Aim of the exercise:
The records that follow should be returned exactly, pictures excluded.

Change listing data
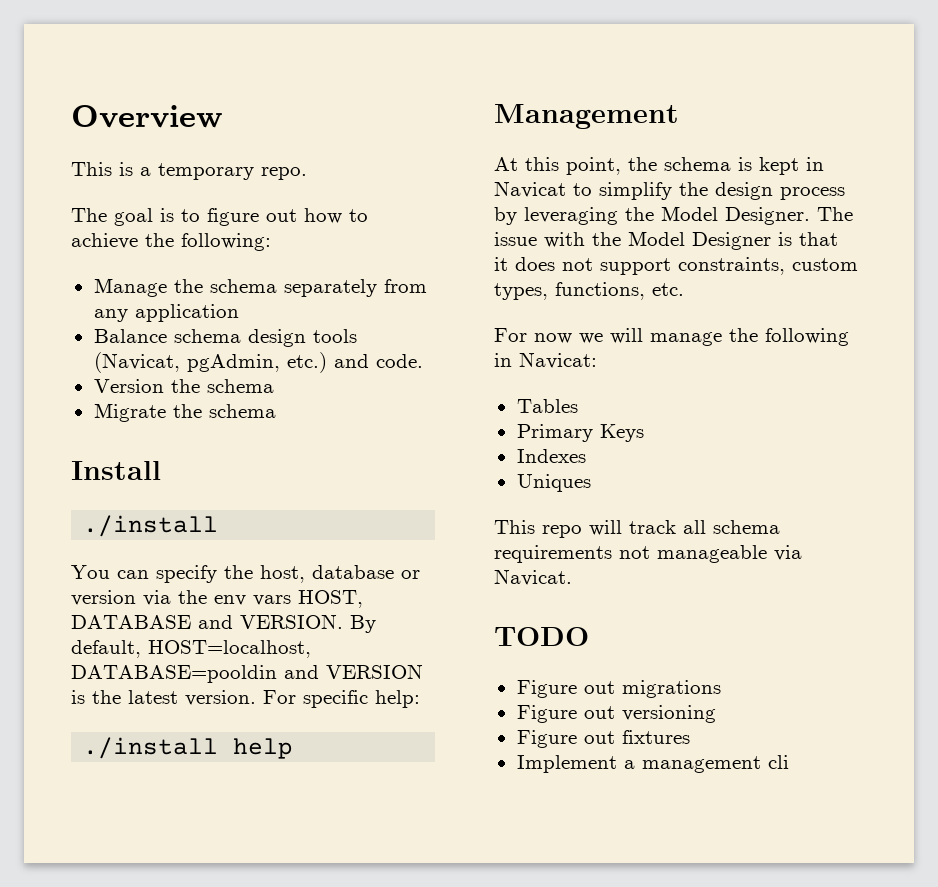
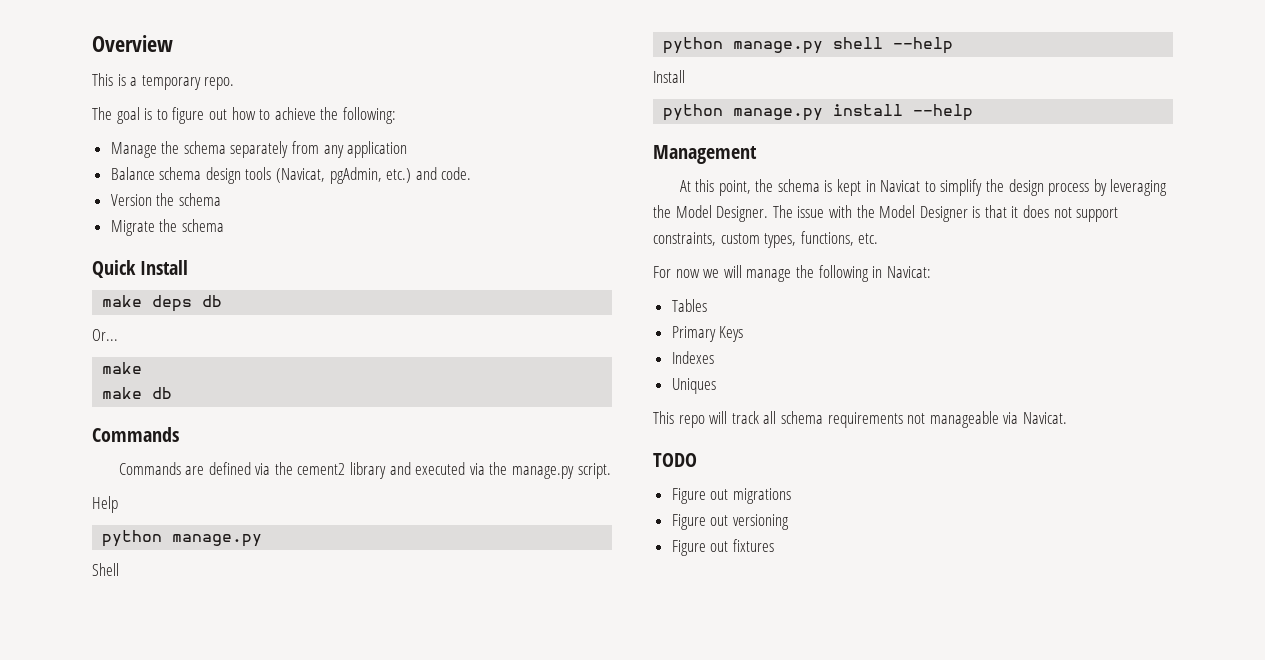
+ Quick Install
+ make deps db
+ Or...
+ make
+ make db
+ Commands
+ Commands are defined via the cement2 library and executed via the manage.py script.
+ Help
+ python manage.py
+ Shell
+ python manage.py shell --help
  Install
- ./install
- You can specify the host, database or version via the env vars HOST, DATABASE and VERSION. By default, HOST=localhost, DATABASE=pooldin and VERSION is the latest version. For specific help:
- ./install help
+ python manage.py install --help
- Implement a management cli

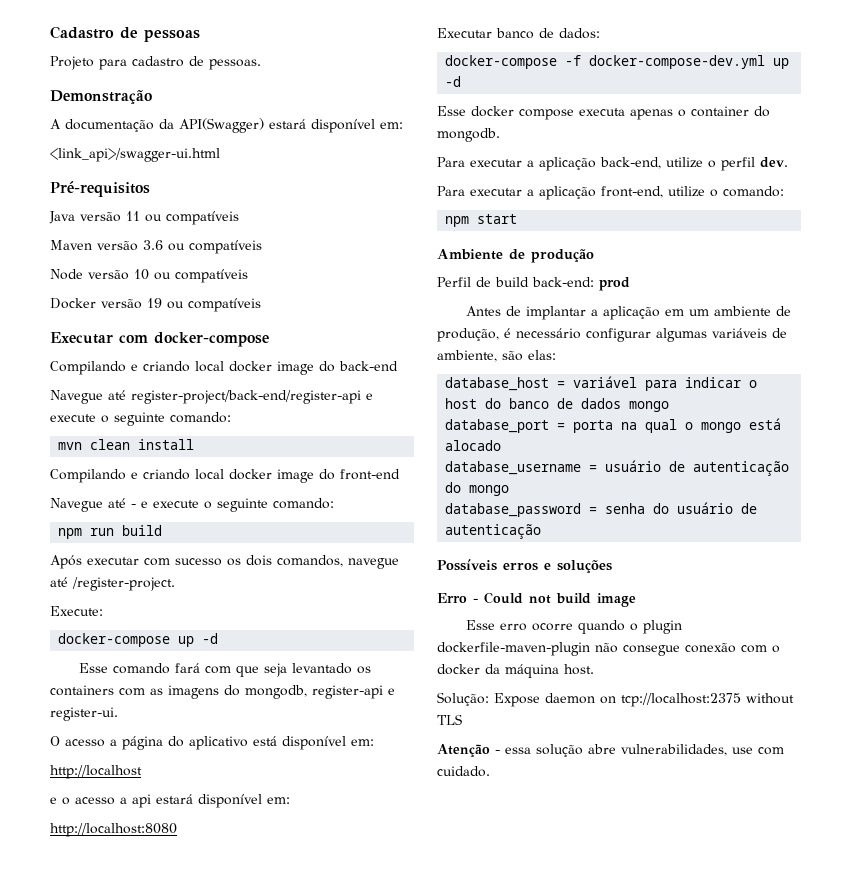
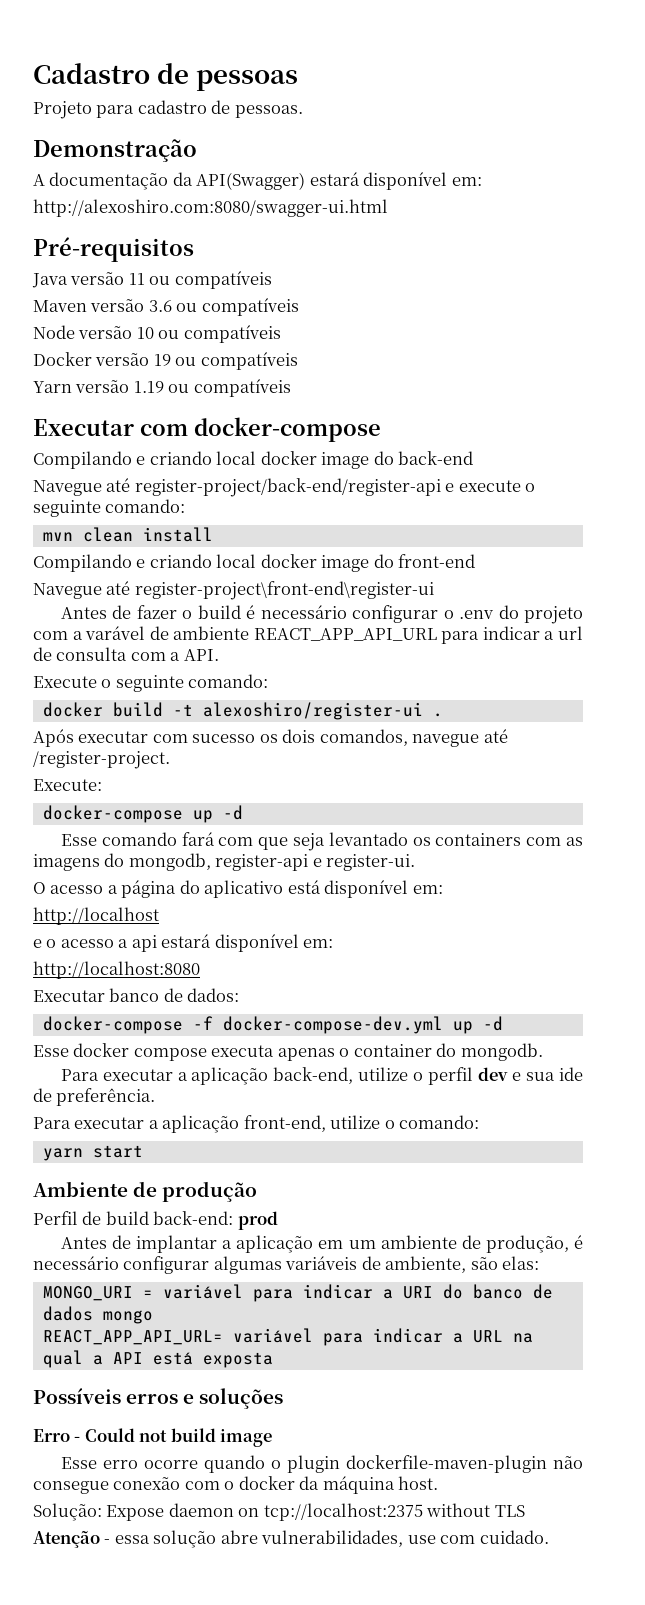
- <link_api>/swagger-ui.html
+ http://alexoshiro.com:8080/swagger-ui.html
+ Yarn versão 1.19 ou compatíveis
- Navegue até - e execute o seguinte comando:
- npm run build
+ Navegue até register-project\front-end\register-ui
+ Antes de fazer o build é necessário configurar o .env do projeto com a varável de ambiente REACT_APP_API_URL para indicar a url de consulta com a API.
+ Execute o seguinte comando:
+ docker build -t alexoshiro/register-ui .
- Para executar a aplicação back-end, utilize o perfil dev.
+ Para executar a aplicação back-end, utilize o perfil dev e sua ide de preferência.
- npm start
+ yarn start
- database_host = variável para indicar o host do banco de dados mongo
+ MONGO_URI = variável para indicar a URI do banco de dados mongo
- database_port = porta na qual o mongo está alocado
- database_username = usuário de autenticação do mongo
- database_password = senha do usuário de autenticação
+ REACT_APP_API_URL= variável para indicar a URL na qual a API está exposta

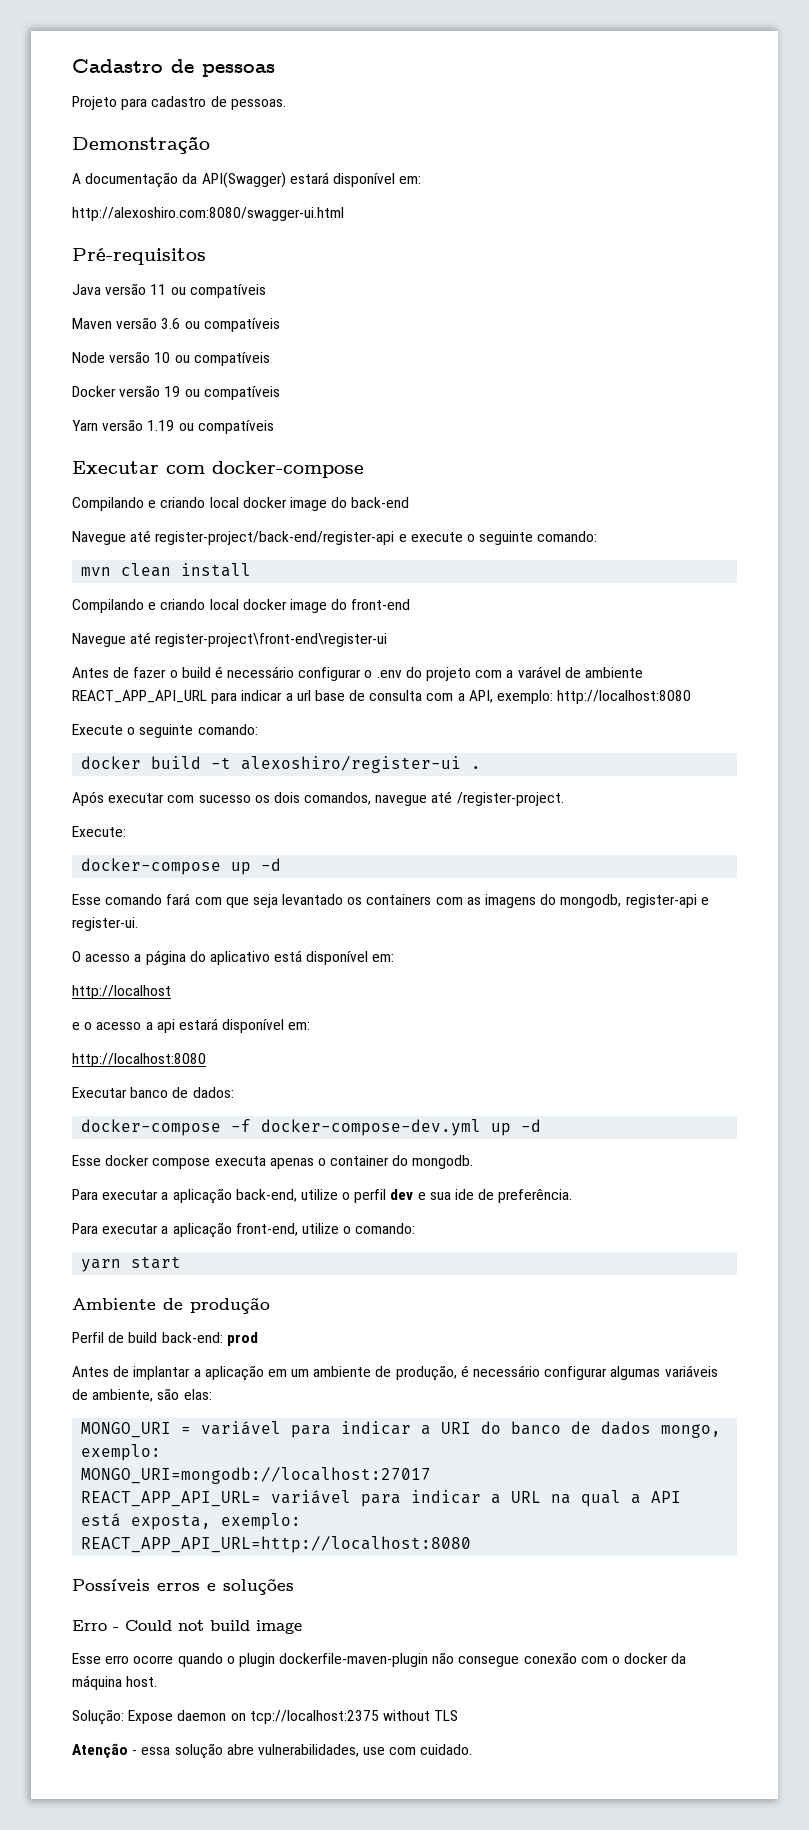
- Antes de fazer o build é necessário configurar o .env do projeto com a varável de ambiente REACT_APP_API_URL para indicar a url de consulta com a API.
+ Antes de fazer o build é necessário configurar o .env do projeto com a varável de ambiente REACT_APP_API_URL para indicar a url base de consulta com a API, exemplo: http://localhost:8080
- MONGO_URI = variável para indicar a URI do banco de dados mongo
+ MONGO_URI = variável para indicar a URI do banco de dados mongo, exemplo:
+ MONGO_URI=mongodb://localhost:27017
- REACT_APP_API_URL= variável para indicar a URL na qual a API está exposta
+ REACT_APP_API_URL= variável para indicar a URL na qual a API está exposta, exemplo:
+ REACT_APP_API_URL=http://localhost:8080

Answer:
+ Quick Install
+ make deps db
+ Or...
+ make
+ make db
+ Commands
+ Commands are defined via the cement2 library and executed via the manage.py script.
+ Help
+ python manage.py
+ Shell
+ python manage.py shell --help
  Install
- ./install
- You can specify the host, database or version via the env vars HOST, DATABASE and VERSION. By default, HOST=localhost, DATABASE=pooldin and VERSION is the latest version. For specific help:
- ./install help
+ python manage.py install --help
- Implement a management cli

- <link_api>/swagger-ui.html
+ http://alexoshiro.com:8080/swagger-ui.html
+ Yarn versão 1.19 ou compatíveis
- Navegue até - e execute o seguinte comando:
- npm run build
+ Navegue até register-project\front-end\register-ui
+ Antes de fazer o build é necessário configurar o .env do projeto com a varável de ambiente REACT_APP_API_URL para indicar a url de consulta com a API.
+ Execute o seguinte comando:
+ docker build -t alexoshiro/register-ui .
- Para executar a aplicação back-end, utilize o perfil dev.
+ Para executar a aplicação back-end, utilize o perfil dev e sua ide de preferência.
- npm start
+ yarn start
- database_host = variável para indicar o host do banco de dados mongo
+ MONGO_URI = variável para indicar a URI do banco de dados mongo
- database_port = porta na qual o mongo está alocado
- database_username = usuário de autenticação do mongo
- database_password = senha do usuário de autenticação
+ REACT_APP_API_URL= variável para indicar a URL na qual a API está exposta

- Antes de fazer o build é necessário configurar o .env do projeto com a varável de ambiente REACT_APP_API_URL para indicar a url de consulta com a API.
+ Antes de fazer o build é necessário configurar o .env do projeto com a varável de ambiente REACT_APP_API_URL para indicar a url base de consulta com a API, exemplo: http://localhost:8080
- MONGO_URI = variável para indicar a URI do banco de dados mongo
+ MONGO_URI = variável para indicar a URI do banco de dados mongo, exemplo:
+ MONGO_URI=mongodb://localhost:27017
- REACT_APP_API_URL= variável para indicar a URL na qual a API está exposta
+ REACT_APP_API_URL= variável para indicar a URL na qual a API está exposta, exemplo:
+ REACT_APP_API_URL=http://localhost:8080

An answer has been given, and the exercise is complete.